*** Opening SOURCE DATA ***

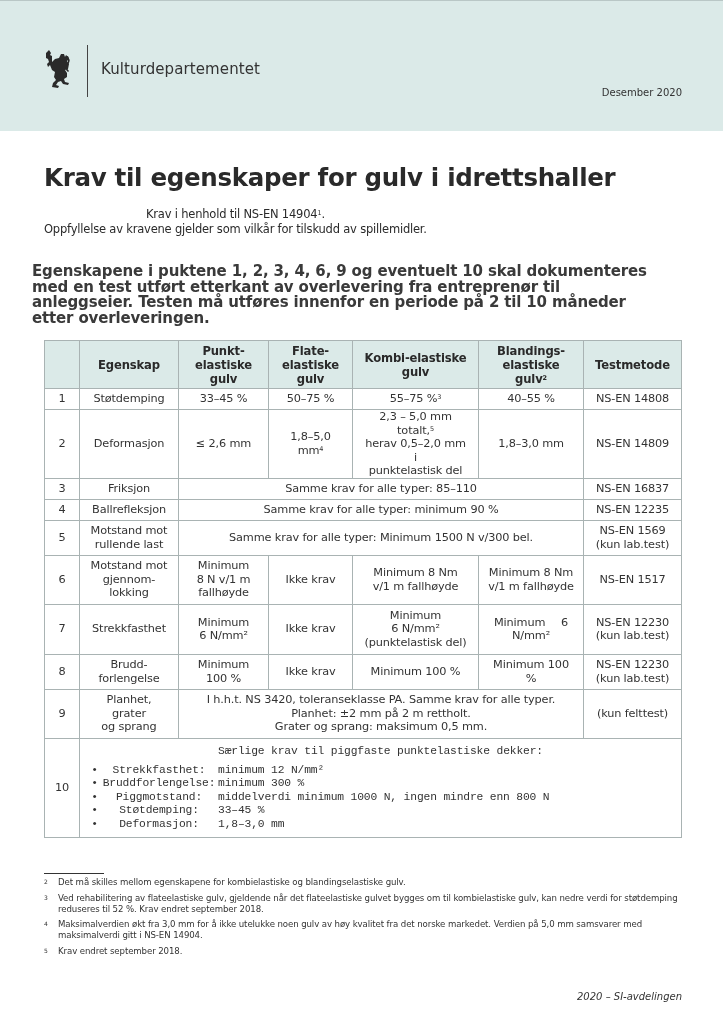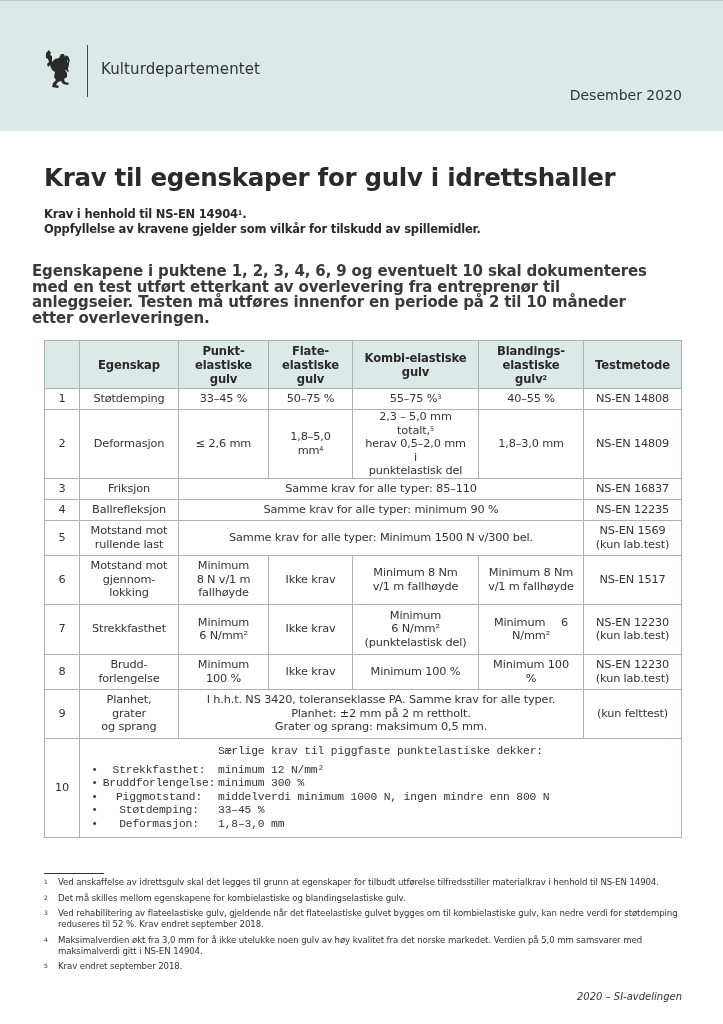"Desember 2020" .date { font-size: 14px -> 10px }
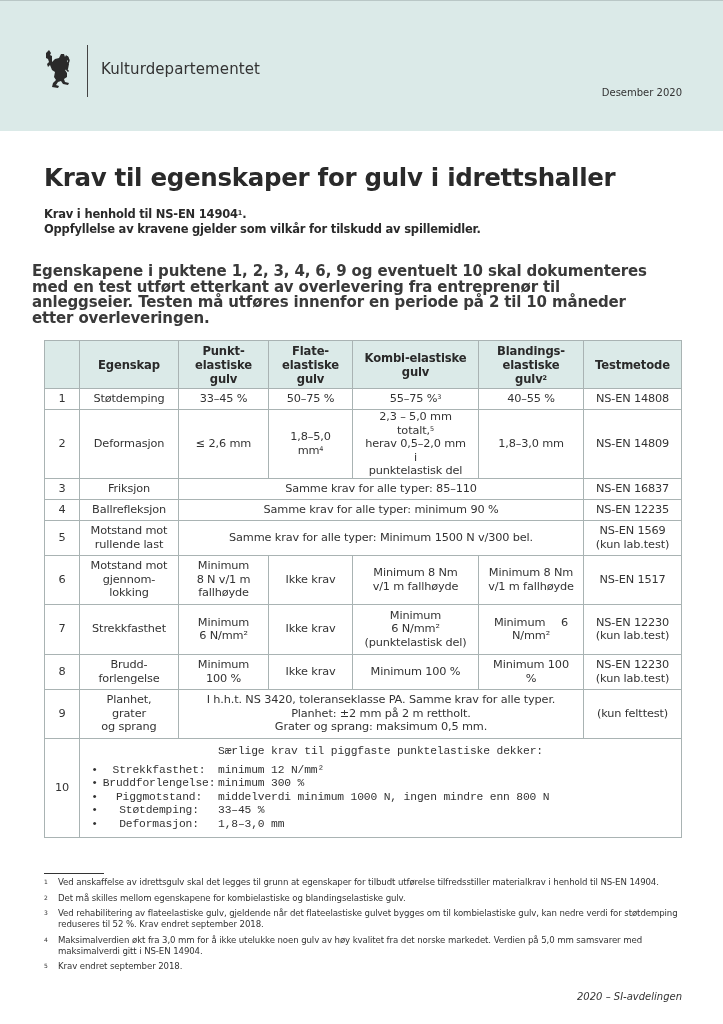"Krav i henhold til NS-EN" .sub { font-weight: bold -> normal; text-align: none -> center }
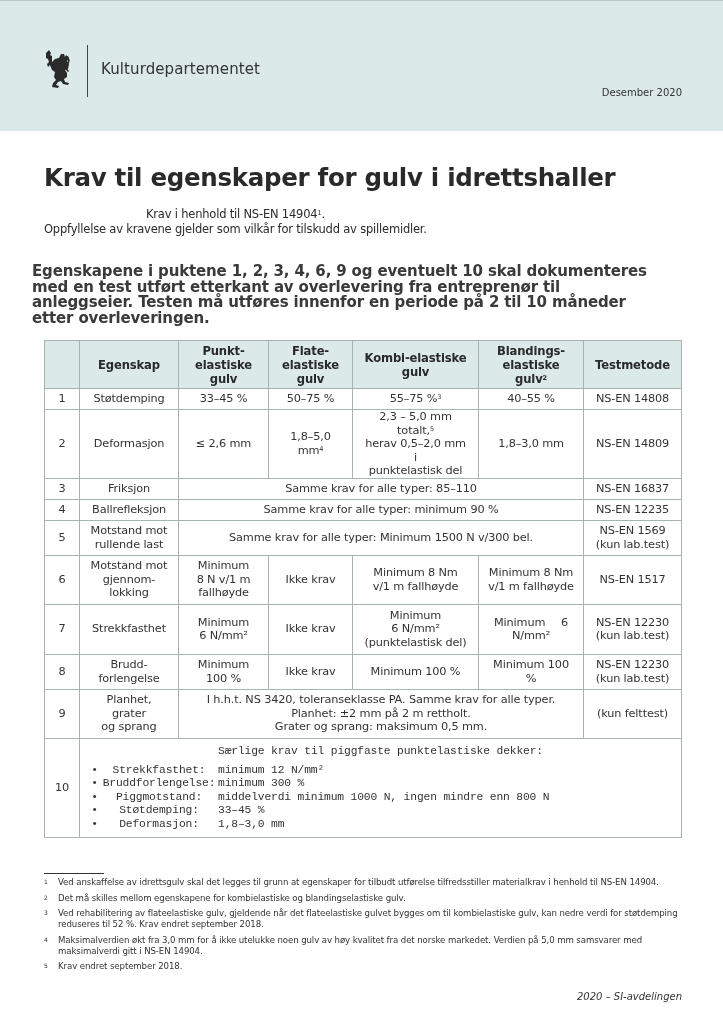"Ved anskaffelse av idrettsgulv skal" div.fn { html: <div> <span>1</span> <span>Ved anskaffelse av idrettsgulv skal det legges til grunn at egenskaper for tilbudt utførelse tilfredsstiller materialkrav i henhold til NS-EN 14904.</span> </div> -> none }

*** Closing SOURCE DATA ***
*** Opening SOURCE DATA ***

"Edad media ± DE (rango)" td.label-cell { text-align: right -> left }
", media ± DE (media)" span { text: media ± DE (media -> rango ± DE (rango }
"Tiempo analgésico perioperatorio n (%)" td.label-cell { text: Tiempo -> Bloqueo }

*** Closing SOURCE DATA ***

→ ABOUT THIS EXERCISE
In the lines above, find the word "label" and copy each line that contains it.

→ FINISHED TASK
"Edad media ± DE (rango)" td.label-cell { text-align: right -> left }
"Tiempo analgésico perioperatorio n (%)" td.label-cell { text: Tiempo -> Bloqueo }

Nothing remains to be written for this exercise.